If discarding of the authentication tickets cannot be reflected on some of the storage nodes (due to a failure or other reason), an event log indicating such storage nodes is notified.

  • Required role: Security

  1. Discard the authentication tickets.

    REST API: POST /v1/objects/tickets/actions/revoke-all/invoke

    CLI: ticket_revoke_all

    Verify the job ID which is displayed after the command is run.

  2. Verify the state of the job by specifying the job ID.

    REST API: GET /v1/objects/jobs/<jobId>

    CLI: job_show

    After running the command, if you receive a response indicating "Succeeded" as the state, the job is completed. Go to step 5.

    If the job is unsuccessful, go to steps 3 and 4.

  3. If discarding of the authentication ticket cannot be successfully performed on some of the storage nodes, it is notified in an event log. Verify the event log and identify the unsuccessful storage node.
  4. Verify the status of the identified storage node.
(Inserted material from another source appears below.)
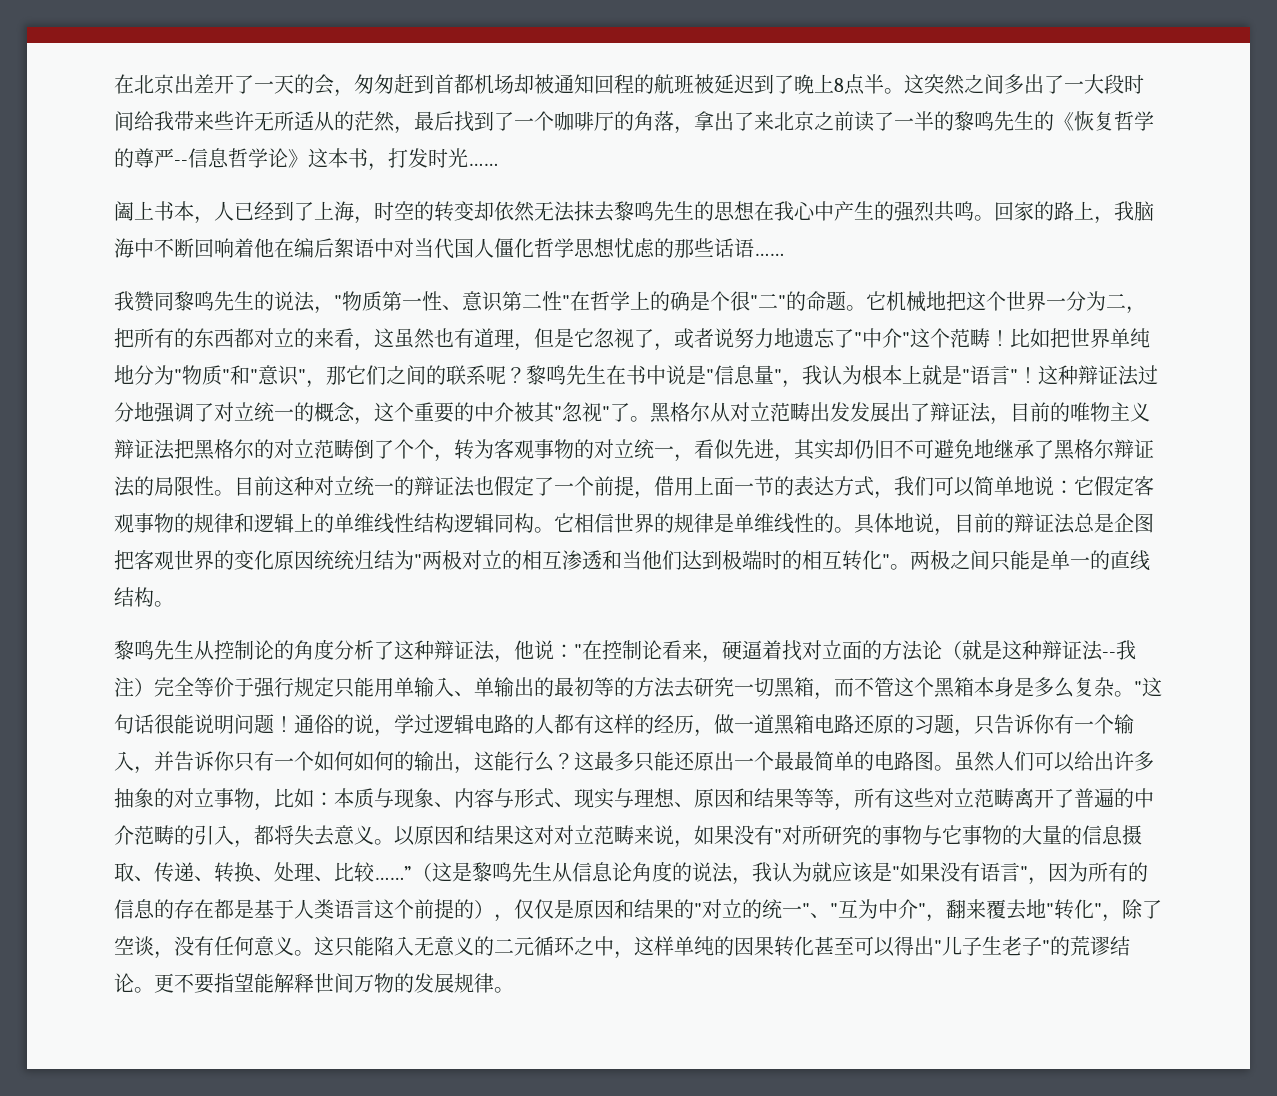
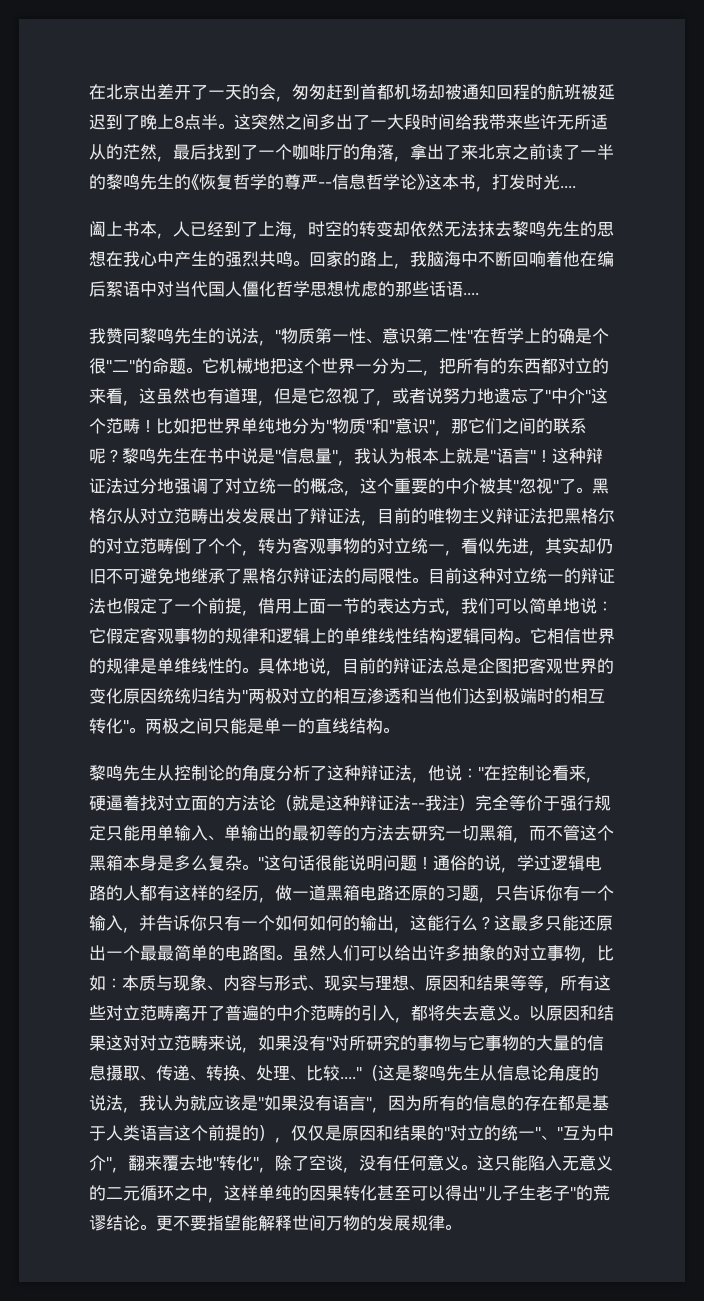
[468,163,498,166] …… -> [560,185,576,189] ....
[754,253,784,256] …… -> [463,292,479,296] ....
[374,866,412,880] ……” -> [340,1066,362,1080] ...."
If it is blocked, perform maintenance recovery or maintenance replacement. If the storage node is not blocked, perform maintenance blocking, and then perform maintenance recovery or maintenance replacement.
  5. After the authentication tickets are successfully discarded, notify all the users having the Service role and Security role of discarding of the authentication tickets and request them to re-create an authentication ticket.